### [TASK PROMPT]
Among the lines below, the one containing "row order: Position" opens the range and the one containing "row Anthony Gose: RP | 5,103 -> none" closes it. Print that range exactly, without the pictures.
----------------
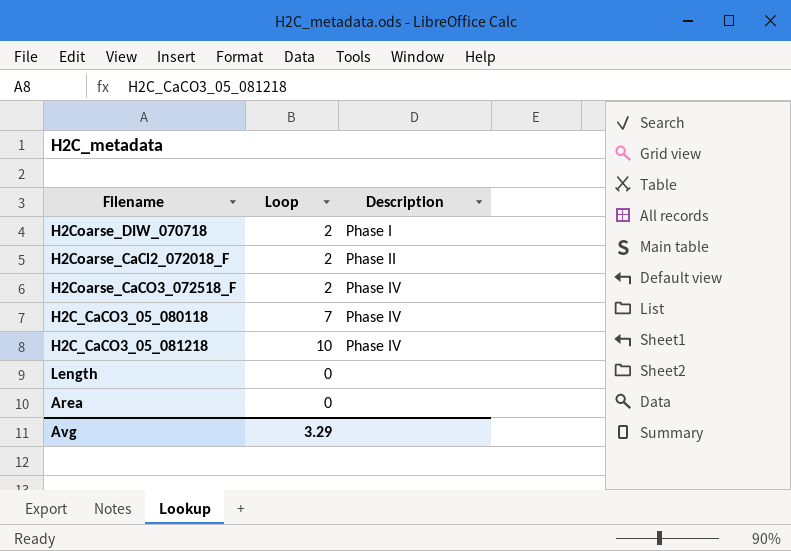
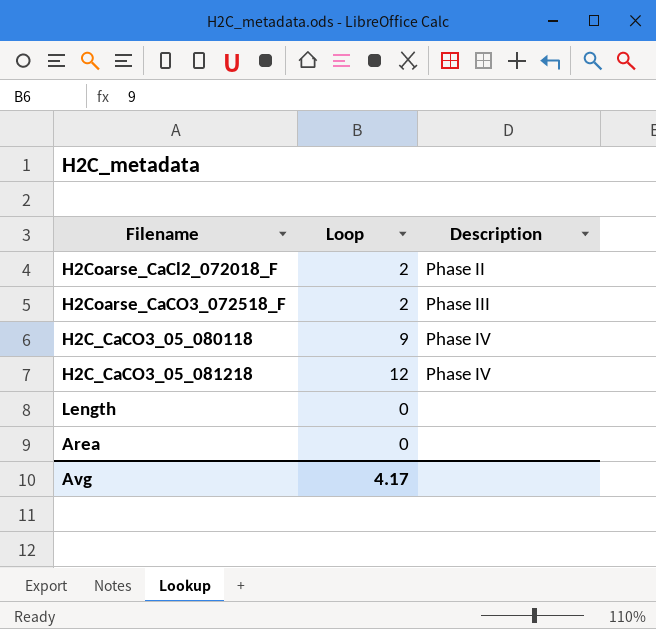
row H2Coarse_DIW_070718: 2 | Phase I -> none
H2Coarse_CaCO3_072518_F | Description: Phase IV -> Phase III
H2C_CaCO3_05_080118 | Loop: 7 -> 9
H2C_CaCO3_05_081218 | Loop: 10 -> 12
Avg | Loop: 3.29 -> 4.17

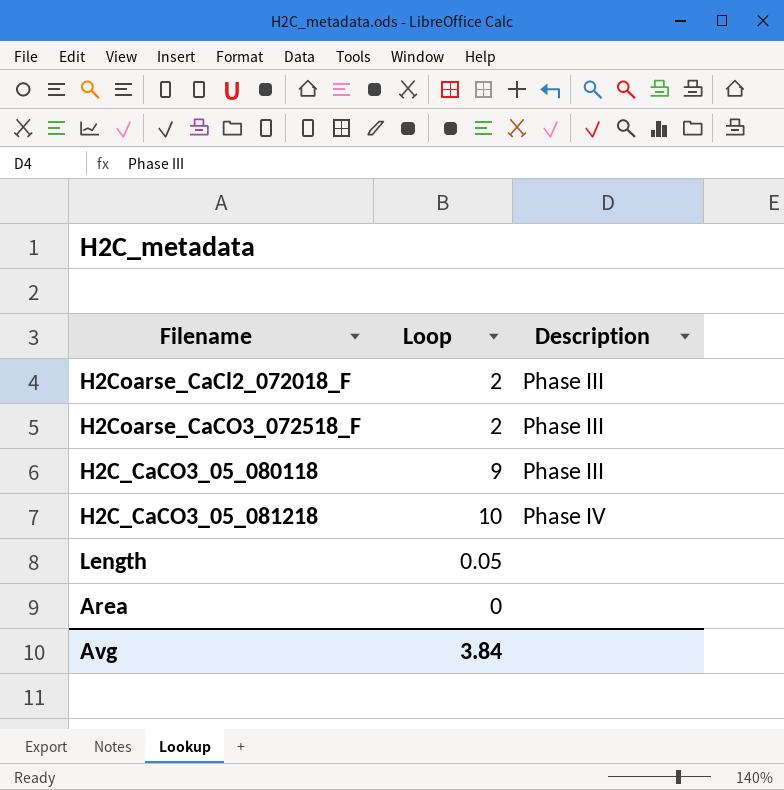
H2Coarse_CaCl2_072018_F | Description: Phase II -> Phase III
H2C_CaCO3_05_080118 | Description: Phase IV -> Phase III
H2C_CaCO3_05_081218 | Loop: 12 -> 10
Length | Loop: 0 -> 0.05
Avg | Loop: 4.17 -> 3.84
----------------
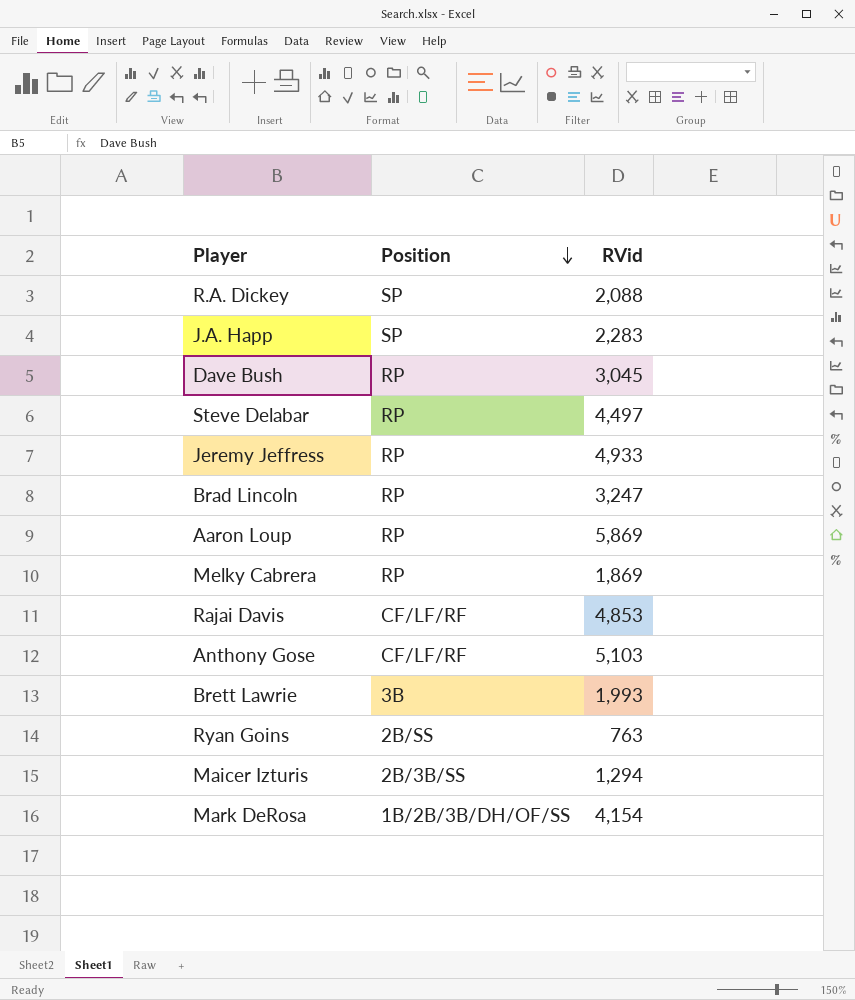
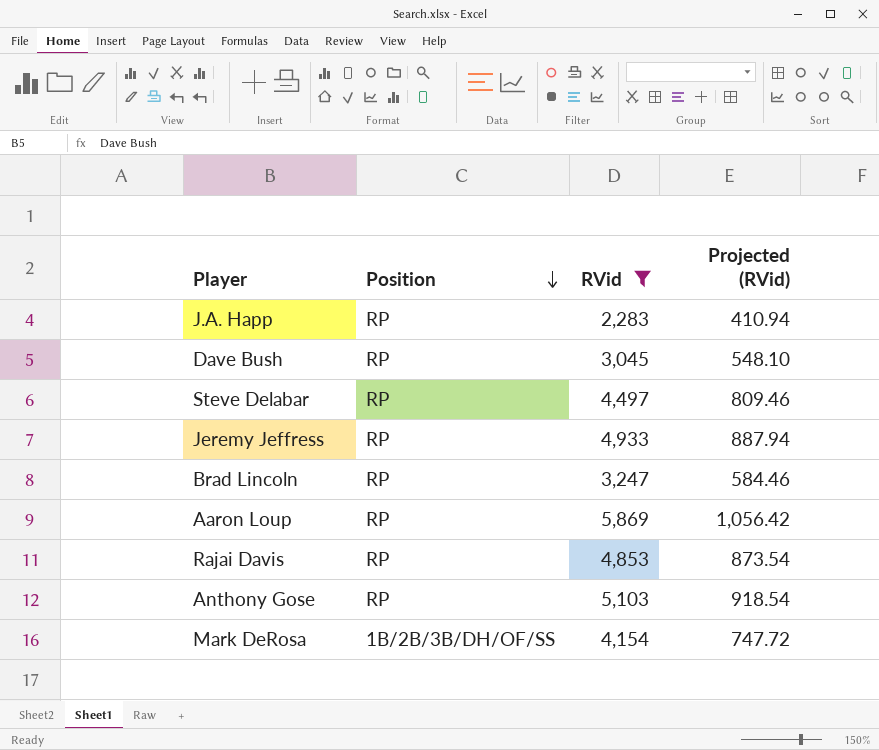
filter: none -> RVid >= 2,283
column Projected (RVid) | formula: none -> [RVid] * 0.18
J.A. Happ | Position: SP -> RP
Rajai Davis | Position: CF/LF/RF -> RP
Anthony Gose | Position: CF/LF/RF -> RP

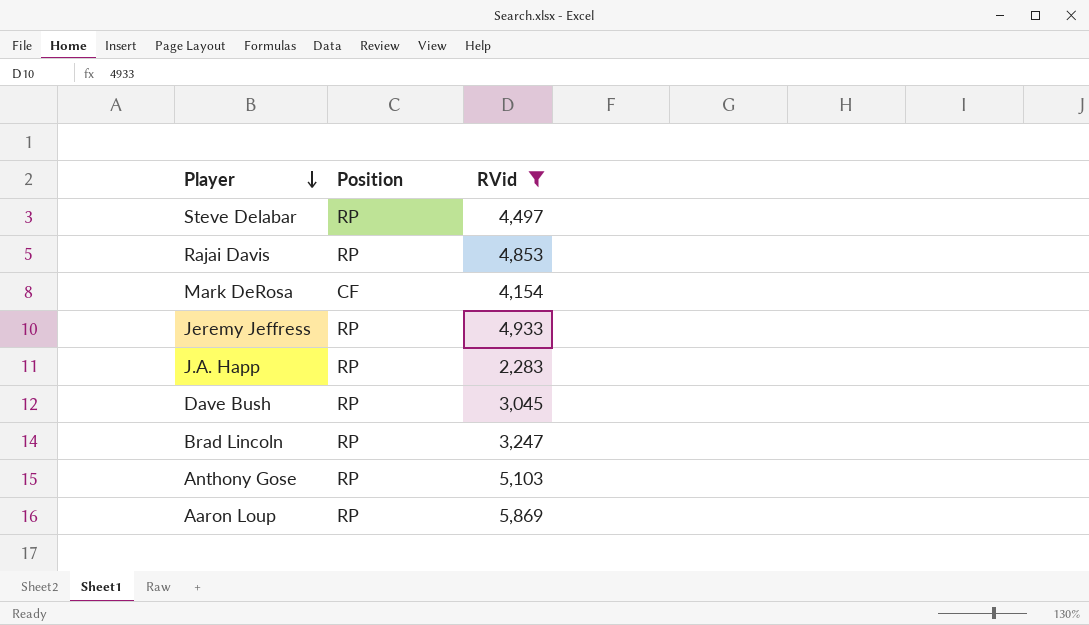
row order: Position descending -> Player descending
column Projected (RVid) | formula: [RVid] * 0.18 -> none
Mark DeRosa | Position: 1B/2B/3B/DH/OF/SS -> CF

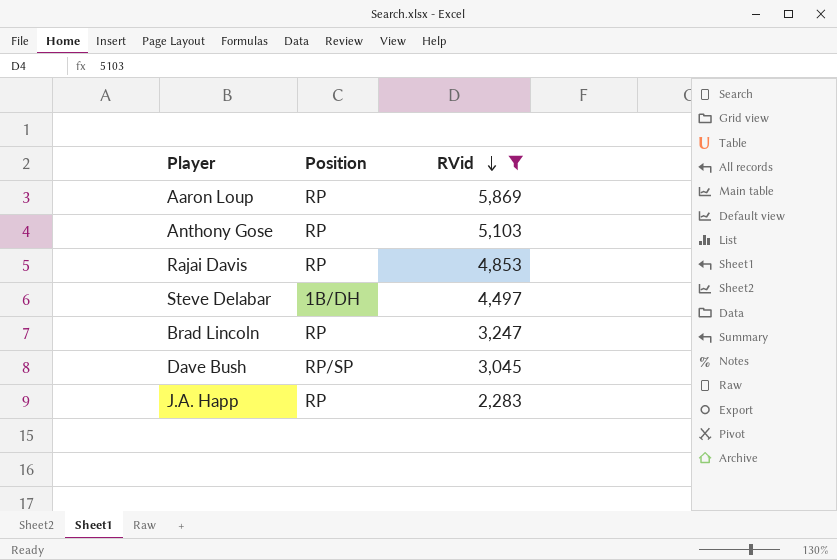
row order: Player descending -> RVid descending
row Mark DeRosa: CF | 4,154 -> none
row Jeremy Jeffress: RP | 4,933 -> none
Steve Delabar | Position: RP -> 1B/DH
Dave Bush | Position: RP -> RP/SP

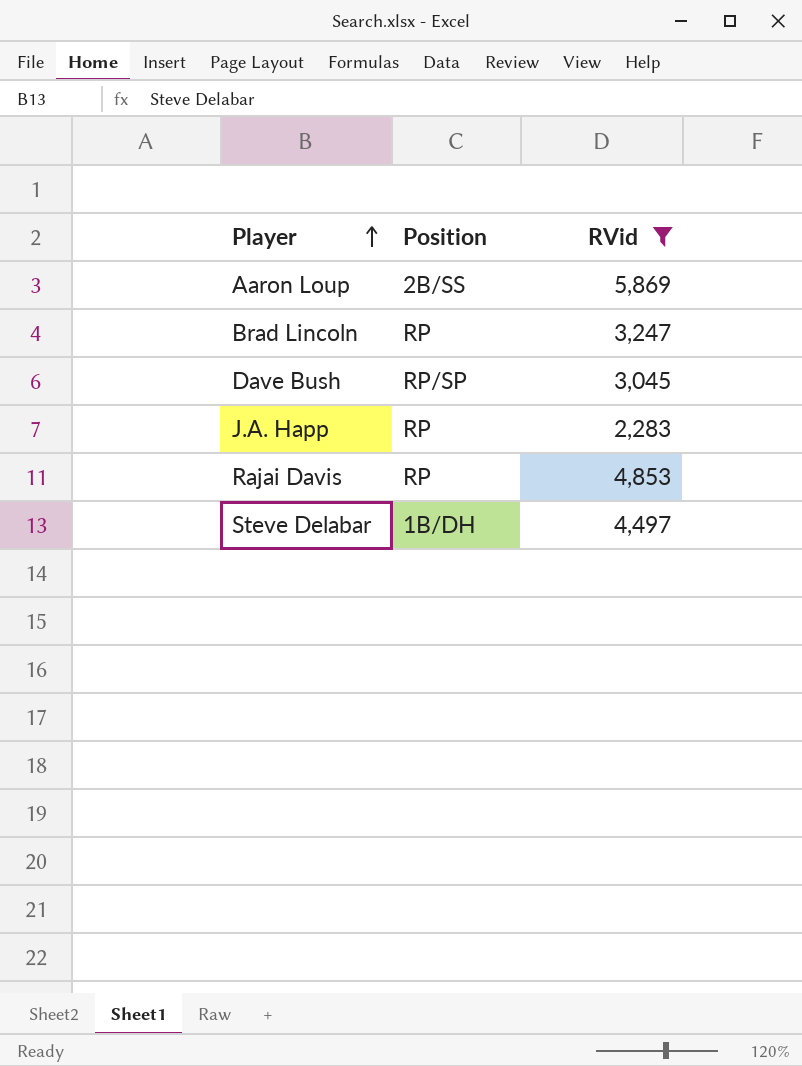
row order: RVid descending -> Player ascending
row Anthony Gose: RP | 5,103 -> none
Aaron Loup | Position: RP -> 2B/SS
----------------
### [ANSWER TO THIS PROBLEM]
row order: Position descending -> Player descending
column Projected (RVid) | formula: [RVid] * 0.18 -> none
Mark DeRosa | Position: 1B/2B/3B/DH/OF/SS -> CF

row order: Player descending -> RVid descending
row Mark DeRosa: CF | 4,154 -> none
row Jeremy Jeffress: RP | 4,933 -> none
Steve Delabar | Position: RP -> 1B/DH
Dave Bush | Position: RP -> RP/SP

row order: RVid descending -> Player ascending
row Anthony Gose: RP | 5,103 -> none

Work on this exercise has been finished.